Jo Jo’s is another South Buffalo Pizzeria…also on Abbott Rd. I swear to god, South Buffalo residents must eat more pizza than any other geography in the nation for these places to survive. I guess everyone has their favorites, and I suppose my review of Imperial stands as an example that the popular favorite isn’t necessarily for everyone. Jo Jo’s has the smallest interior of any place I’ve visited to date, but a very kind elderly couple (not positive) were happy to serve me the last slice they had. Because that the deal was 1 + pop = $3. Let’s get down and dirty.
I expect very few surprises from this slice. From the past few reviews, most of these South Buffalo locations only have me wondering whether or not they will use cup-and-char pepperoni or flat. Places like Carbone’s, Imperial, Wiseguys, etc, have immense visual appeal that gets you excited for the slice even before you dig in. These ones don’t make for the most impressive beginnings. However, the fact that they warmed it on foil instead of the bare oven made a big difference as you’ll see later. First time I’ve seen that done.

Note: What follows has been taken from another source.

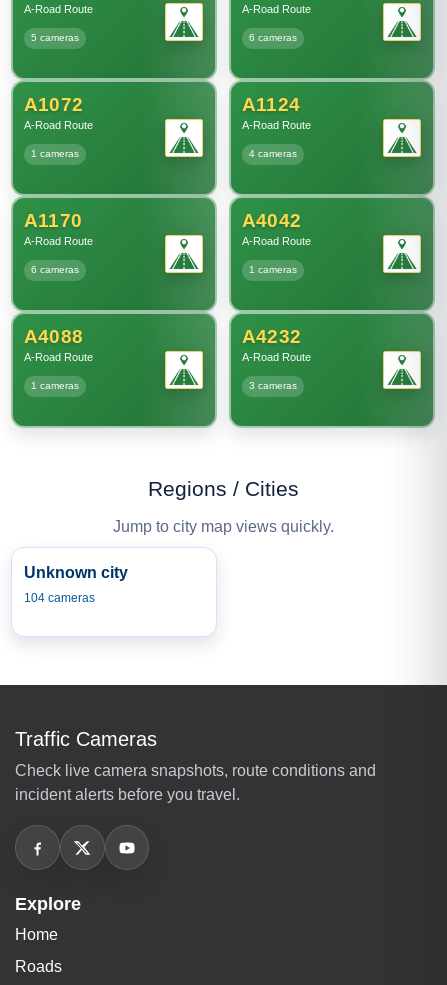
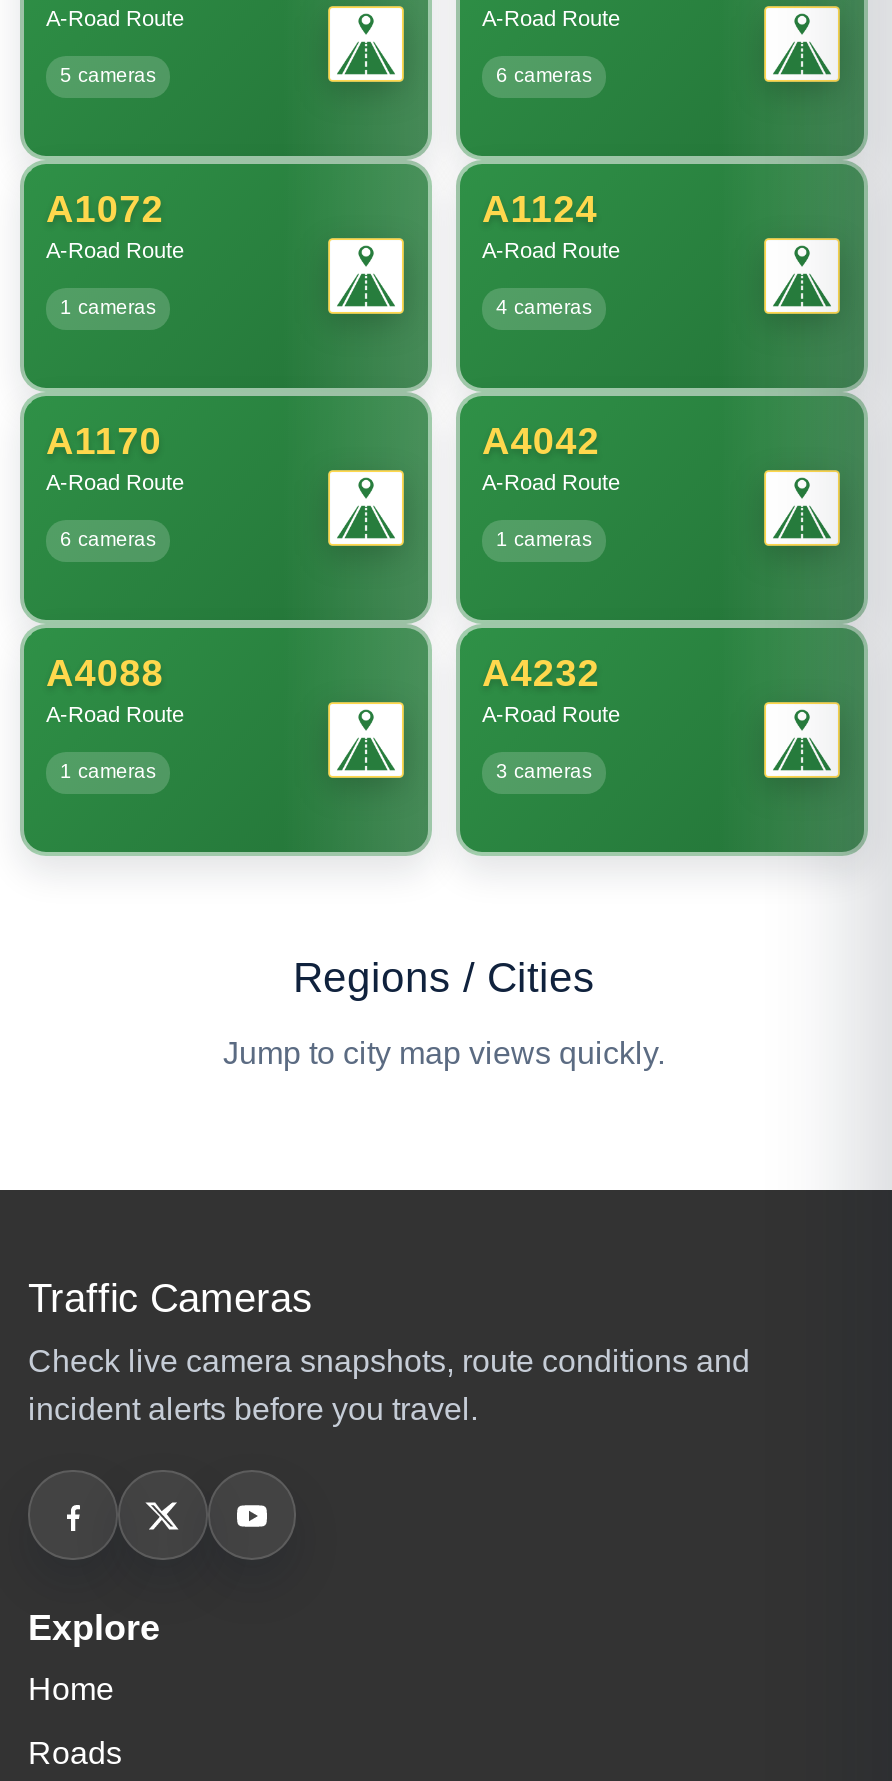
- Unknown city
- 104 cameras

The Cheese is delicious. It is a fairly thin layer compared to others, but it held together just enough to stick to the dough when I pulled my mouth away. You can see a fair amount of grease as well, but it added flavor and wasn’t overbearing or dripping down my chin (I hope). There were a lot of pepperoni, but they were the thinnest of this variety that I’ve come across.
Jo Jo’s sauce is a miss. It is almost non-existent and what is there is completely lackluster.
The little bit of sauce that crept up to the crust dried out to a paste and didn’t have much flavor even here.
Jo Jo’s strength is in its dough. A few threads ago, someone said that all pizzeria’s have the same dough recipe, but it’s a matter of how you cook it. It that’s true, then color me mindfucked. The variety I’ve tasted has been all along the scale of flavor, and Jo Jo’s has set a new limit. This is the most DELICATE dough I’ve ever eaten. It was airy as a croissant (seriously) and chewed down to almost nothing. It was so fluffy and just barely there. It couldn’t have worked more perfectly with the slice, because the thin cheese and sauce layer would have been completely lost and gone unappreciated if this dough had any more consistency to it. It was like pizza on top of a pastry and I really enjoyed the experience. The tin foil covering during the reheat really protected the slice, which I’m sure would have burnt to a crisp without it. Very light and crispy bottom. I’m not going to say it was some of the best dough I’ve ever had, but it was good, and was certainly one of the most unique.
Dough🥖: (B+/A-) Really threw me back. So delicate and light.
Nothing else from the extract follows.